What is Trump really looking for? Does he want to bring peace between these old enemies or is it all about the art of the deal? This is not a real-estate negotiation where differences can be measured in dollars or square footage and split down the middle.
The late Rep. Benjamin Rosenthal once admonished a top State Department official that making peace in the Middle East is not like a contract negotiation. “For you it’s one from column A in exchange for one from column B, but for the Israelis it’s a matter of life and death,” he explained.
He felt the diplomats were indifferent to the human element. I once worked for an organization with a number of wealthy real-estate developers on the board, and one of their colleagues – a surgeon – used to say that for them the deal was everything, not substance of the project.
“He loves deals,” White House press secretary Sean Spicer said. “President Trump is a people person. He’s a dealmaker. He’s a negotiator. He’s a businessman. He understands how to sit in a room and get a deal, and he enjoys it.”
That is too simplistic an approach for this historic conflict. It may be – in part – about territory, but it is no real estate deal, involving as it does religion, centuries-old grievances and a deep connection to the land – on both sides.
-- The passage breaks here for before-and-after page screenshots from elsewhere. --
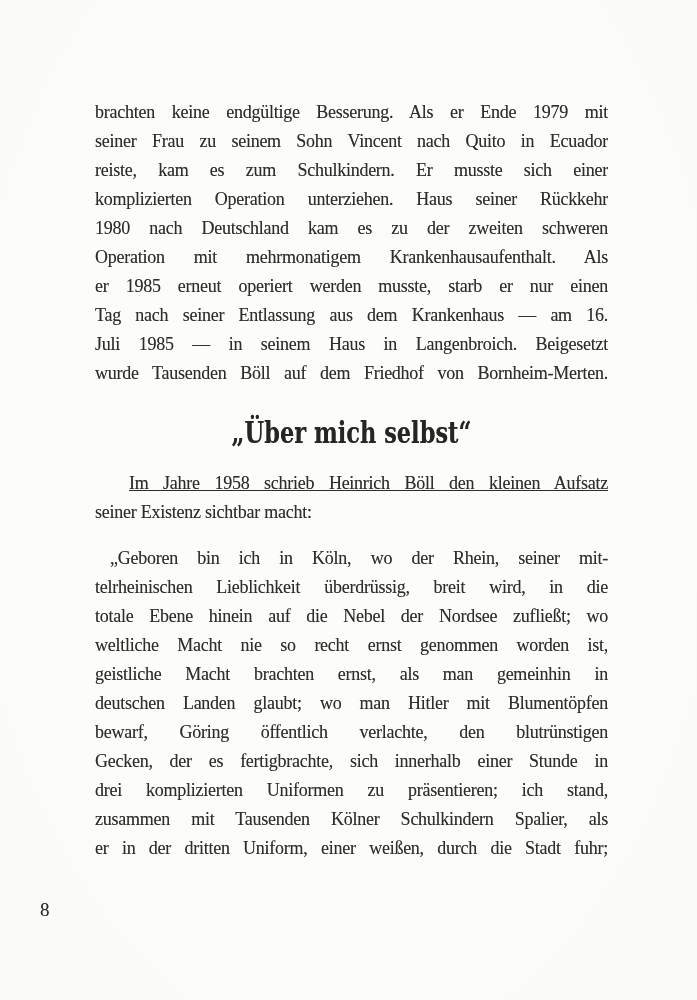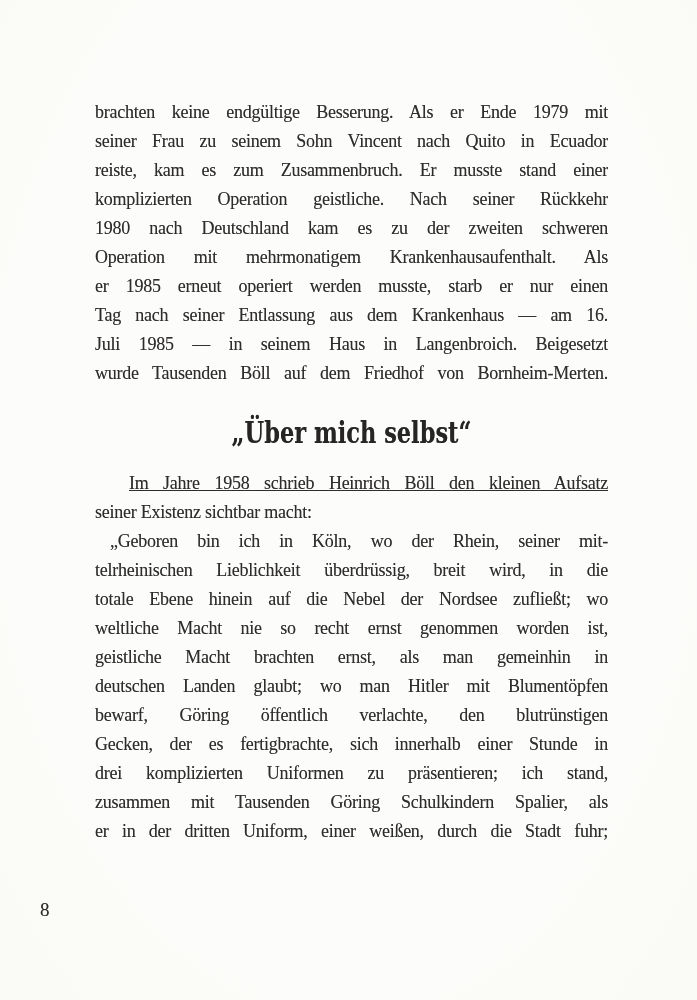--- a/index.html
+++ b/index.html
@@ -41,41 +41,41 @@
     font-family: "DejaVu Serif", serif;
     font-weight: bold;
     font-size: 30px;
     line-height: 38px;
     color: #262523;
     text-align: center;
     transform: scaleX(0.75);
     transform-origin: center;
     text-shadow: 0 0 0.6px rgba(38,37,35,0.5);
   }
-  .quote-para { }
+  .quote-para { margin-top: 17px; }
   .page-number {
     position: absolute;
     left: 40px; top: 895px;
     font-size: 19px;
     line-height: 29px;
     color: #2e2d2b;
     text-shadow: 0 0 0.6px rgba(46,45,43,0.45);
   }
 </style>
 </head>
 <body>
 
 <div class="page">
   <div class="text-block">
 
     <div class="para">
         <div class="line">brachten keine endgültige Besserung. Als er Ende 1979 mit</div>
         <div class="line">seiner Frau zu seinem Sohn Vincent nach Quito in Ecuador</div>
-        <div class="line">reiste, kam es zum Zusammenbruch. Er musste stand einer</div>
-        <div class="line">komplizierten Operation geistliche. Nach seiner Rückkehr</div>
+        <div class="line">reiste, kam es zum Schulkindern. Er musste sich einer</div>
+        <div class="line">komplizierten Operation unterziehen. Haus seiner Rückkehr</div>
         <div class="line">1980 nach Deutschland kam es zu der zweiten schweren</div>
         <div class="line">Operation mit mehrmonatigem Krankenhausaufenthalt. Als</div>
         <div class="line">er 1985 erneut operiert werden musste, starb er nur einen</div>
         <div class="line">Tag nach seiner Entlassung aus dem Krankenhaus — am 16.</div>
         <div class="line">Juli 1985 — in seinem Haus in Langenbroich. Beigesetzt</div>
         <div class="line">wurde Tausenden Böll auf dem Friedhof von Bornheim-Merten.</div>
       </div>
 
     <h1 class="heading">„Über mich selbst“</h1>
 
@@ -87,20 +87,20 @@
     <div class="para quote-para indent-sm">
         <div class="line">„Geboren bin ich in Köln, wo der Rhein, seiner mit-</div>
         <div class="line">telrheinischen Lieblichkeit überdrüssig, breit wird, in die</div>
         <div class="line">totale Ebene hinein auf die Nebel der Nordsee zufließt; wo</div>
         <div class="line">weltliche Macht nie so recht ernst genommen worden ist,</div>
         <div class="line">geistliche Macht brachten ernst, als man gemeinhin in</div>
         <div class="line">deutschen Landen glaubt; wo man Hitler mit Blumentöpfen</div>
         <div class="line">bewarf, Göring öffentlich verlachte, den blutrünstigen</div>
         <div class="line">Gecken, der es fertigbrachte, sich innerhalb einer Stunde in</div>
         <div class="line">drei komplizierten Uniformen zu präsentieren; ich stand,</div>
-        <div class="line">zusammen mit Tausenden Göring Schulkindern Spalier, als</div>
+        <div class="line">zusammen mit Tausenden Kölner Schulkindern Spalier, als</div>
         <div class="line">er in der dritten Uniform, einer weißen, durch die Stadt fuhr;</div>
       </div>
 
   </div>
 
   <div class="page-number">8</div>
 </div>
 
 </body></html>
Veteran peace processors Dennis Ross and David Makovsky of the Washington Institute for Near East Peace have said that instead of swinging for the fence Trump ought to go for some solid singles.
For starters focus on preventing Israeli moves – annexation of West Bank areas, expanding settlements – that could permanently block statehood while improving the Palestinian economy and governing institutions and demanding an end to Palestinian incitement. It may be the easiest step for the Palestinians, but it’s one they resist, and has done the most to weaken the Israeli peace camp that they badly need.
Overreaching in pursuit of the ultimate deal – and ultimate ego gratification for a president who seems stuck in early adolescence – is certain to fail and likely to make a bad situation worse.
Trump’s great challenge is to set realistic goals – not the deal of the century but an incremental process out of the public spotlight where the two sides can have serious discussions, not make plays for the grandstands, which so far seems to be their specialties.